Your answer should consist only of the line with "background: #c4b5fd ->" and the lines after it, reproduced exactly through the end of the entries below.

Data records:
········
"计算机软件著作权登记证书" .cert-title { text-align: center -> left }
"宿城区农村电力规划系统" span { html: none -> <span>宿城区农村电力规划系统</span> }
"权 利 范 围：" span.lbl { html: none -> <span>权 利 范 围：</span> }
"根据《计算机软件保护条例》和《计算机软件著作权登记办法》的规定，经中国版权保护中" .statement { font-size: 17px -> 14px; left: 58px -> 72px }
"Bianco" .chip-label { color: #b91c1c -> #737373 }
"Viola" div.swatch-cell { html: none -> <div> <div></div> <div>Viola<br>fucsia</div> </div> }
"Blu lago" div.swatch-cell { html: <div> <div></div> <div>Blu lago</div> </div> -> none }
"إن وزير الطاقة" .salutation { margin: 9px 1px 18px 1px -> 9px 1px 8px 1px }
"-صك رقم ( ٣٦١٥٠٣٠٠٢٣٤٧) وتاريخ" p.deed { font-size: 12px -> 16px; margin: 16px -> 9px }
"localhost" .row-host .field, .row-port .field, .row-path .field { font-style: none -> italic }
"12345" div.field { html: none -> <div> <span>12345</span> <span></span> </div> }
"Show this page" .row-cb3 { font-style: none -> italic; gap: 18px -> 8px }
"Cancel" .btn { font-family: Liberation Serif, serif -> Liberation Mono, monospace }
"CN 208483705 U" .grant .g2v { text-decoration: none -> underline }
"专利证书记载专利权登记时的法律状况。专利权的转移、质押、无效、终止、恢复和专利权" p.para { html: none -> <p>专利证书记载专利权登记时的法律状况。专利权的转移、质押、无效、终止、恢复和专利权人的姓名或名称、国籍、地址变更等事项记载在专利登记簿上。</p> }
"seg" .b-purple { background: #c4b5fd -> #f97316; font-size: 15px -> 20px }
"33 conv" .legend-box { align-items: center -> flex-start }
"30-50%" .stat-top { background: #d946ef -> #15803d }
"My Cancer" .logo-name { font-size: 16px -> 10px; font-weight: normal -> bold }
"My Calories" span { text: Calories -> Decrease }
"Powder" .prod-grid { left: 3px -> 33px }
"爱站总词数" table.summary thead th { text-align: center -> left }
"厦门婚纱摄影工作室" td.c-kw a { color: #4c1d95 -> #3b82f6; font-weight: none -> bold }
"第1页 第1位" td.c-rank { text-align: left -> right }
········
> [Written reply]
"seg" .b-purple { background: #c4b5fd -> #f97316; font-size: 15px -> 20px }
"33 conv" .legend-box { align-items: center -> flex-start }
"30-50%" .stat-top { background: #d946ef -> #15803d }
"My Cancer" .logo-name { font-size: 16px -> 10px; font-weight: normal -> bold }
"My Calories" span { text: Calories -> Decrease }
"Powder" .prod-grid { left: 3px -> 33px }
"爱站总词数" table.summary thead th { text-align: center -> left }
"厦门婚纱摄影工作室" td.c-kw a { color: #4c1d95 -> #3b82f6; font-weight: none -> bold }
"第1页 第1位" td.c-rank { text-align: left -> right }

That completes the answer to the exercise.